Problem to solve => Each entry that follows should be given again word for word; please leave out its pictures.

Data for review =>
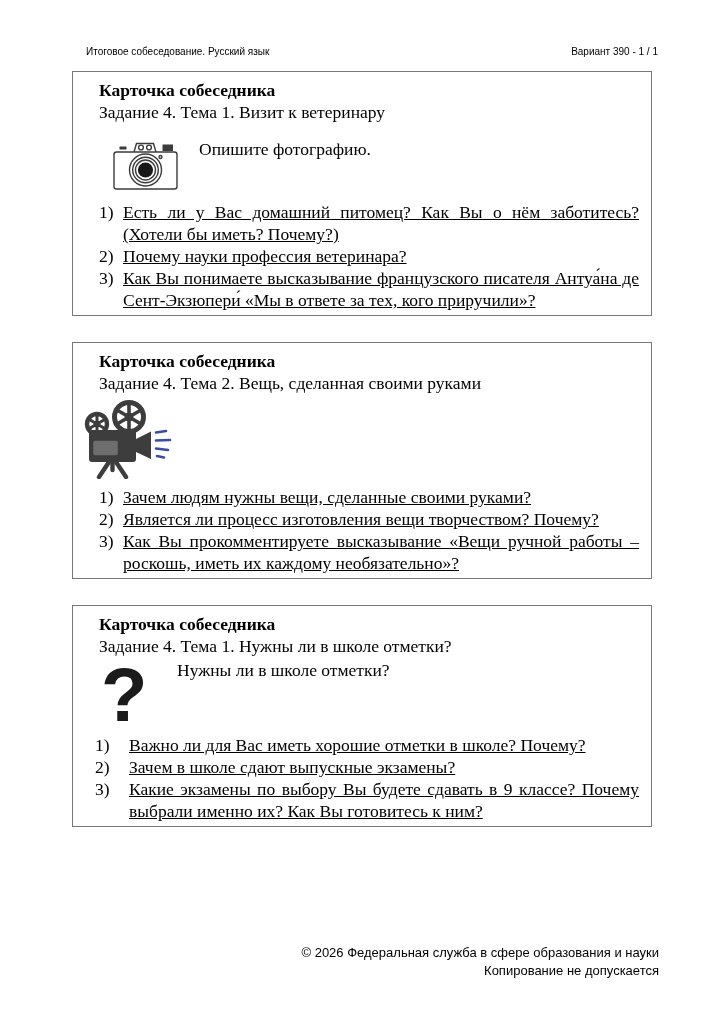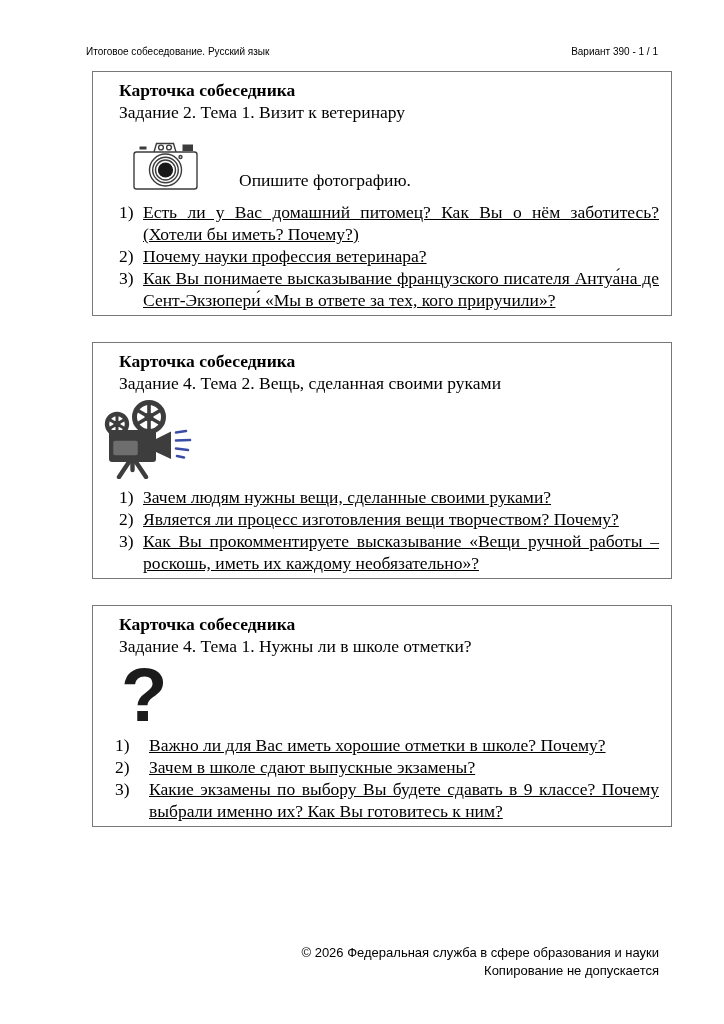--- a/index.html
+++ b/index.html
@@ -14,7 +14,7 @@
     font-family:Liberation Sans, sans-serif;font-size:10px;line-height:16px;
   }
   
-  .cards{position:absolute;top:71px;left:92px;width:580px;}
+  .cards{position:absolute;top:71px;left:72px;width:580px;}
   .card{
     box-sizing:border-box;border:1px solid #787878;background:#fff;
     padding:7px 12px 4px 26px;margin-bottom:26px;

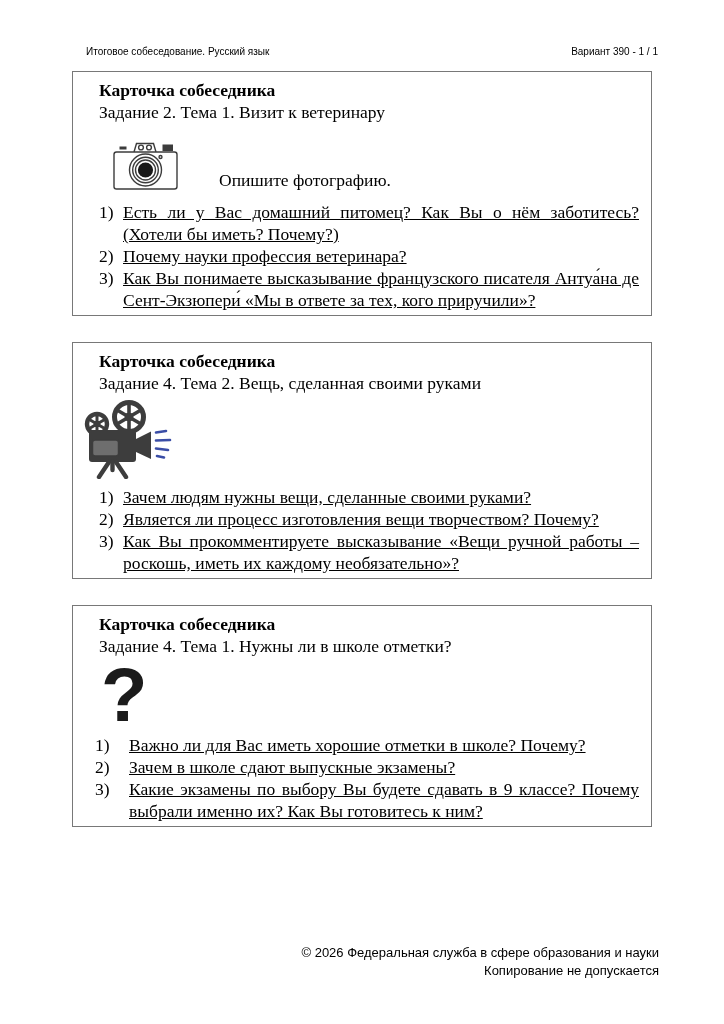--- a/index.html
+++ b/index.html
@@ -62,7 +62,7 @@
 <div class="cards">
     <section class="card">
     <div class="card-title">Карточка собеседника</div>
-    <div class="card-subtitle">Задание 2. Тема 1. Визит к ветеринару</div>
+    <div class="card-subtitle">Задание 4. Тема 1. Визит к ветеринару</div>
     <div class="icon-row">
       <span class="icon-box icon-variant">
         <svg width="69" height="52" viewBox="0 0 69 52" xmlns="http://www.w3.org/2000/svg">

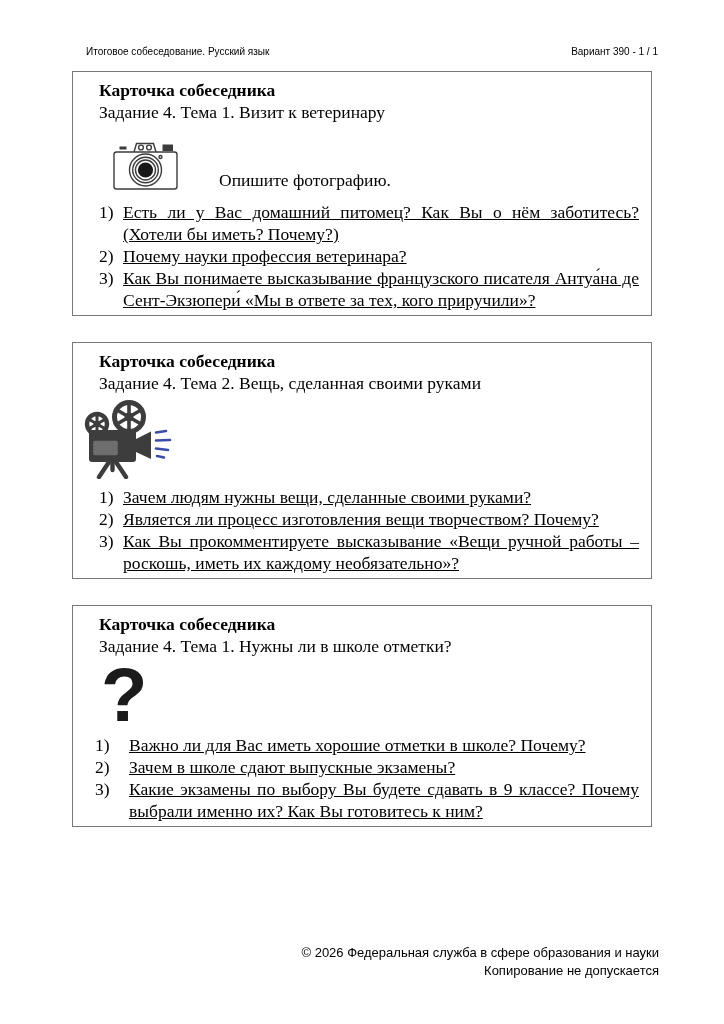--- a/index.html
+++ b/index.html
@@ -24,7 +24,7 @@
   .card:nth-of-type(3){min-height:216px;}
   .card-title{font-size:17.5px;line-height:22px;font-weight:bold;}
   .card-subtitle{font-size:17.5px;line-height:22px;}
-  .icon-row{display:flex;align-items:flex-end;gap:20px;}
+  .icon-row{display:flex;align-items:flex-start;}
   .card:nth-of-type(1) .icon-row{margin:16px 0 10px 12px;height:52px;}
   .card:nth-of-type(2) .icon-row{margin:5px 0 7px -17px;height:80px;}
   .card:nth-of-type(3) .icon-row{margin:3px 0 4px 2px;height:70px;}

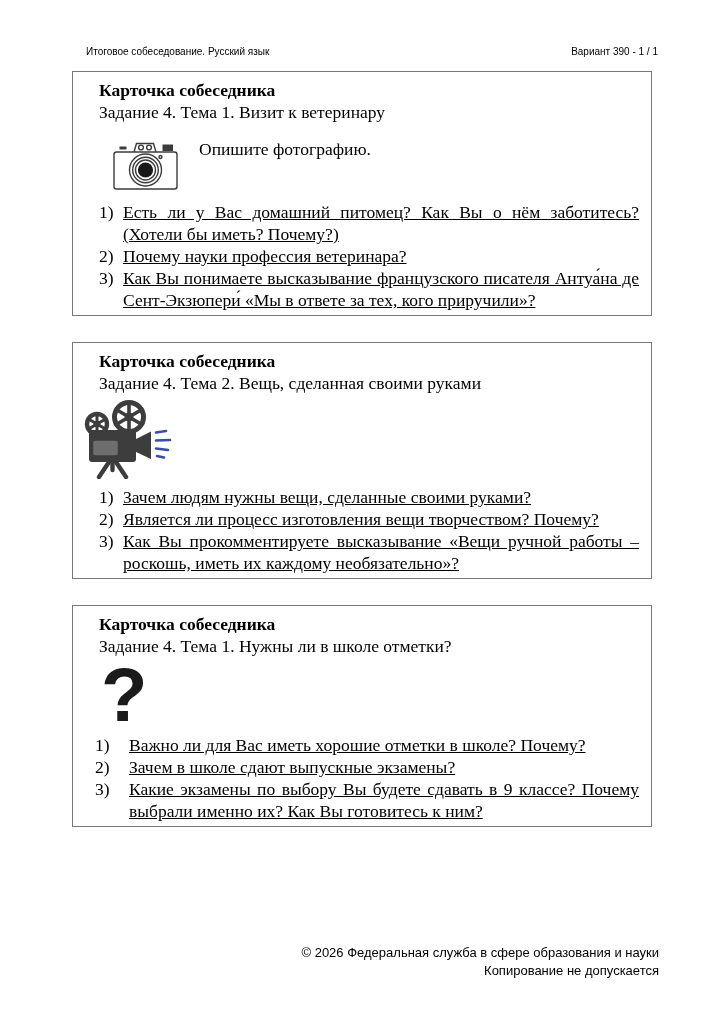--- a/index.html
+++ b/index.html
@@ -177,6 +177,7 @@
       <span class="icon-box icon-variant">
         <span class="qmark">?</span>
       </span>
+      <span class="prompt">Нужны ли в школе отметки?</span>
     </div>
     <div class="q-list">
         <div class="q-item">

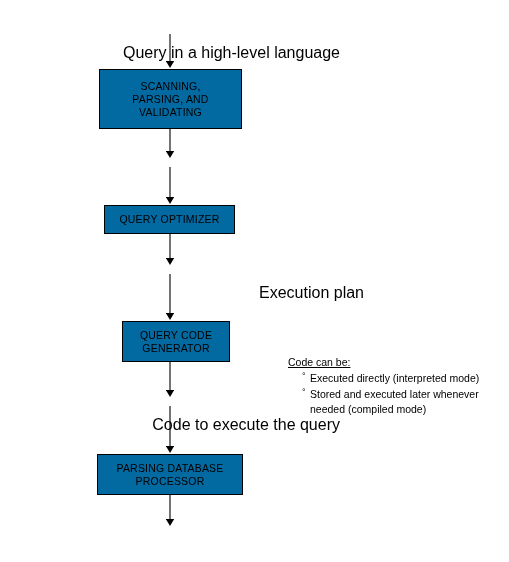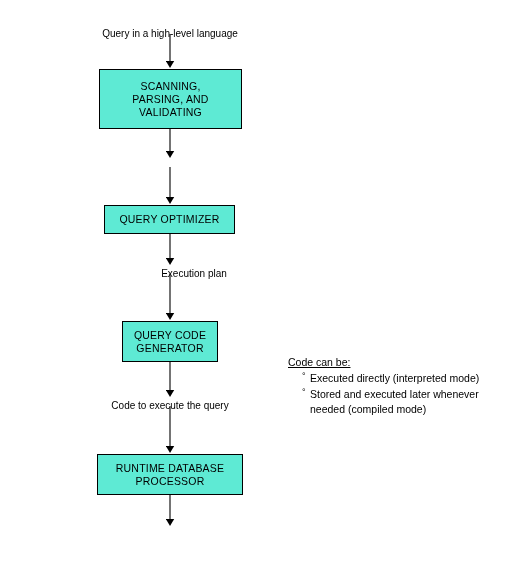--- a/index.html
+++ b/index.html
@@ -41,10 +41,11 @@
 
   .edge-label {
     position: absolute;
-    text-align: center;
-    font-size: 10px;
+    text-align: right;
+    font-size: 16px;
     line-height: 13px;
     white-space: nowrap;
+    margin-top: 19px;
   }
 
   .note {

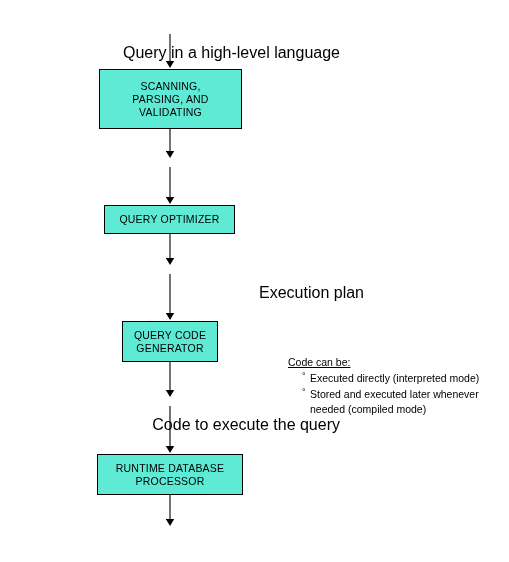--- a/index.html
+++ b/index.html
@@ -28,7 +28,7 @@
     position: absolute;
     box-sizing: border-box;
     border: 1px solid #000000;
-    background: #5eead4;
+    background: #0369a1;
     display: flex;
     align-items: center;
     justify-content: center;

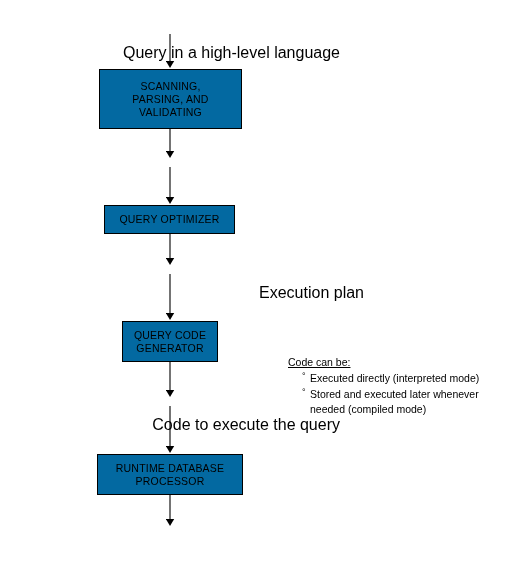--- a/index.html
+++ b/index.html
@@ -119,7 +119,7 @@
     <span>QUERY OPTIMIZER</span>
   </div>
 
-  <div class="node" style="left: 122px; top: 321px; width: 96px; height: 41px;">
+  <div class="node" style="left: 122px; top: 321px; width: 108px; height: 41px;">
     <span>QUERY CODE
 GENERATOR</span>
   </div>

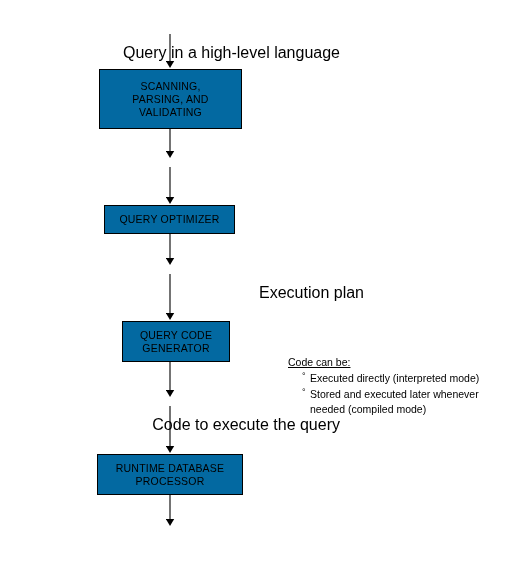--- a/index.html
+++ b/index.html
@@ -125,7 +125,7 @@
   </div>
 
   <div class="node" style="left: 97px; top: 454px; width: 146px; height: 41px;">
-    <span>RUNTIME DATABASE
+    <span>PARSING DATABASE
 PROCESSOR</span>
   </div>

Solution for this problem =>
--- a/index.html
+++ b/index.html
@@ -14,7 +14,7 @@
     font-family:Liberation Sans, sans-serif;font-size:10px;line-height:16px;
   }
   
-  .cards{position:absolute;top:71px;left:92px;width:580px;}
+  .cards{position:absolute;top:71px;left:72px;width:580px;}
   .card{
     box-sizing:border-box;border:1px solid #787878;background:#fff;
     padding:7px 12px 4px 26px;margin-bottom:26px;

--- a/index.html
+++ b/index.html
@@ -62,7 +62,7 @@
 <div class="cards">
     <section class="card">
     <div class="card-title">Карточка собеседника</div>
-    <div class="card-subtitle">Задание 2. Тема 1. Визит к ветеринару</div>
+    <div class="card-subtitle">Задание 4. Тема 1. Визит к ветеринару</div>
     <div class="icon-row">
       <span class="icon-box icon-variant">
         <svg width="69" height="52" viewBox="0 0 69 52" xmlns="http://www.w3.org/2000/svg">

--- a/index.html
+++ b/index.html
@@ -24,7 +24,7 @@
   .card:nth-of-type(3){min-height:216px;}
   .card-title{font-size:17.5px;line-height:22px;font-weight:bold;}
   .card-subtitle{font-size:17.5px;line-height:22px;}
-  .icon-row{display:flex;align-items:flex-end;gap:20px;}
+  .icon-row{display:flex;align-items:flex-start;}
   .card:nth-of-type(1) .icon-row{margin:16px 0 10px 12px;height:52px;}
   .card:nth-of-type(2) .icon-row{margin:5px 0 7px -17px;height:80px;}
   .card:nth-of-type(3) .icon-row{margin:3px 0 4px 2px;height:70px;}

--- a/index.html
+++ b/index.html
@@ -177,6 +177,7 @@
       <span class="icon-box icon-variant">
         <span class="qmark">?</span>
       </span>
+      <span class="prompt">Нужны ли в школе отметки?</span>
     </div>
     <div class="q-list">
         <div class="q-item">

--- a/index.html
+++ b/index.html
@@ -41,10 +41,11 @@
 
   .edge-label {
     position: absolute;
-    text-align: center;
-    font-size: 10px;
+    text-align: right;
+    font-size: 16px;
     line-height: 13px;
     white-space: nowrap;
+    margin-top: 19px;
   }
 
   .note {

--- a/index.html
+++ b/index.html
@@ -28,7 +28,7 @@
     position: absolute;
     box-sizing: border-box;
     border: 1px solid #000000;
-    background: #5eead4;
+    background: #0369a1;
     display: flex;
     align-items: center;
     justify-content: center;

--- a/index.html
+++ b/index.html
@@ -119,7 +119,7 @@
     <span>QUERY OPTIMIZER</span>
   </div>
 
-  <div class="node" style="left: 122px; top: 321px; width: 96px; height: 41px;">
+  <div class="node" style="left: 122px; top: 321px; width: 108px; height: 41px;">
     <span>QUERY CODE
 GENERATOR</span>
   </div>

--- a/index.html
+++ b/index.html
@@ -125,7 +125,7 @@
   </div>
 
   <div class="node" style="left: 97px; top: 454px; width: 146px; height: 41px;">
-    <span>RUNTIME DATABASE
+    <span>PARSING DATABASE
 PROCESSOR</span>
   </div>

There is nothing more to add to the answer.